WORK TASK —
Look below for the line containing "font-size: 7.5px;" and the line containing "width: 520px;"; repeat exactly those two lines and all lines between them, and nothing else.

SOURCE RECORDS —
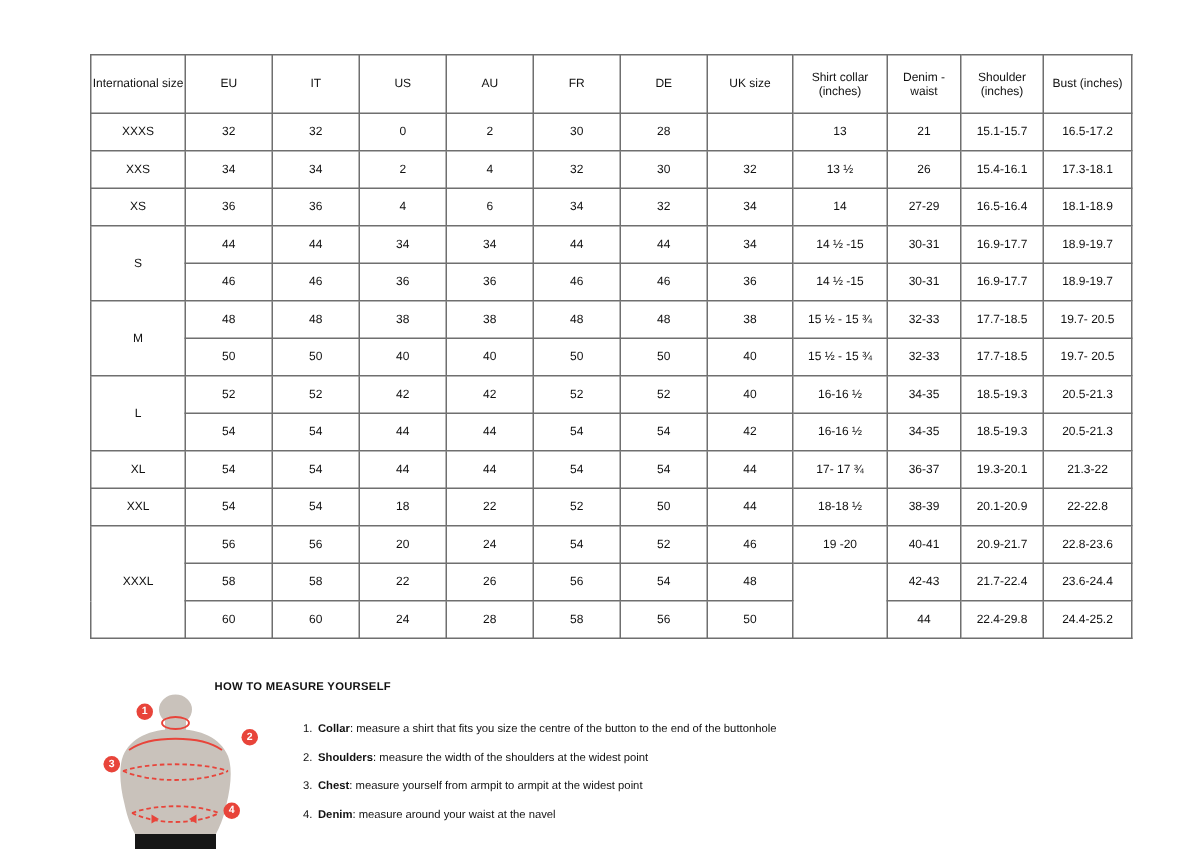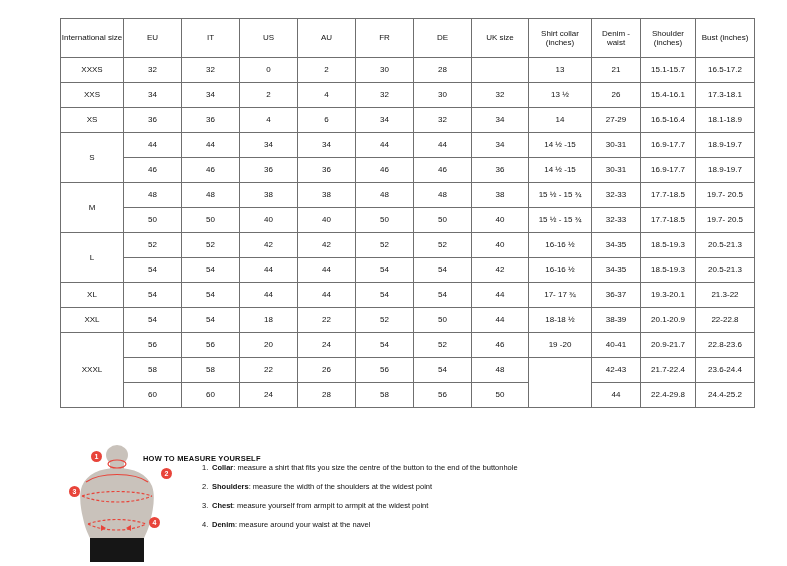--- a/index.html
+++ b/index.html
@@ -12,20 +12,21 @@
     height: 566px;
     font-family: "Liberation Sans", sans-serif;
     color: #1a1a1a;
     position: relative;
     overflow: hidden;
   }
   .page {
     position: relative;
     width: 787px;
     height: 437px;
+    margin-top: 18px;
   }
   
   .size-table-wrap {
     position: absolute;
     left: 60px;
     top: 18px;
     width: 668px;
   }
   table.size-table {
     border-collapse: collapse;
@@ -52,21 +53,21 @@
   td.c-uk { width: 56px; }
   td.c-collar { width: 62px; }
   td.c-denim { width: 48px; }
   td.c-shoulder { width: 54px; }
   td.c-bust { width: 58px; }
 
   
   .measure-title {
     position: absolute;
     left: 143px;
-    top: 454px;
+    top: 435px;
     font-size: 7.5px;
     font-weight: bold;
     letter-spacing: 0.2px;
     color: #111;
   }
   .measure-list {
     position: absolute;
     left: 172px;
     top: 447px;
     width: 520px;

==

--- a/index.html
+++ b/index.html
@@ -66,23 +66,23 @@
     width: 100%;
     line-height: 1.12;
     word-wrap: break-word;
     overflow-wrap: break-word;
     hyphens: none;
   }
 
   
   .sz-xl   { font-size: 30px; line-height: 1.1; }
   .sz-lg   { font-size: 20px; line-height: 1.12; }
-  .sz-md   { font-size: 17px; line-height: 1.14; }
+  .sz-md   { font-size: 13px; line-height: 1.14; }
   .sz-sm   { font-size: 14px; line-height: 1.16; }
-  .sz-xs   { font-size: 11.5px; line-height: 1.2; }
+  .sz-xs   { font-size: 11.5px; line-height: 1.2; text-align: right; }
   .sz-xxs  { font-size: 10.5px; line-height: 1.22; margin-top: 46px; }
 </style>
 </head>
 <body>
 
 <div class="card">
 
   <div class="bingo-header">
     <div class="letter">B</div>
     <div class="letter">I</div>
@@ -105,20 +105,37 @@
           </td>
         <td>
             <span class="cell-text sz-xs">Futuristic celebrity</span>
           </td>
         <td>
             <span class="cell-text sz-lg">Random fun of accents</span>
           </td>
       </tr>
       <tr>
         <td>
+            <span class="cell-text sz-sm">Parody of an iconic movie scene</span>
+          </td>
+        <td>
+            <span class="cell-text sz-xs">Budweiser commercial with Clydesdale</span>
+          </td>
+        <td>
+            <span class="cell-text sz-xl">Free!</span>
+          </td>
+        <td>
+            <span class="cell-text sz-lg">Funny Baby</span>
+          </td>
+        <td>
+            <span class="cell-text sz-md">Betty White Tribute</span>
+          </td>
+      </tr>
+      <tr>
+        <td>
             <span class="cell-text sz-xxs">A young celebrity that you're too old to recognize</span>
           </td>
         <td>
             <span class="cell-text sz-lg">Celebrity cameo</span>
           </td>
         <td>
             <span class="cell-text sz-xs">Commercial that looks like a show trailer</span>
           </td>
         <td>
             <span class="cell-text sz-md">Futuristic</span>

OUTPUT FOR THIS TASK —
     font-size: 7.5px;
     font-weight: bold;
     letter-spacing: 0.2px;
     color: #111;
   }
   .measure-list {
     position: absolute;
     left: 172px;
     top: 447px;
     width: 520px;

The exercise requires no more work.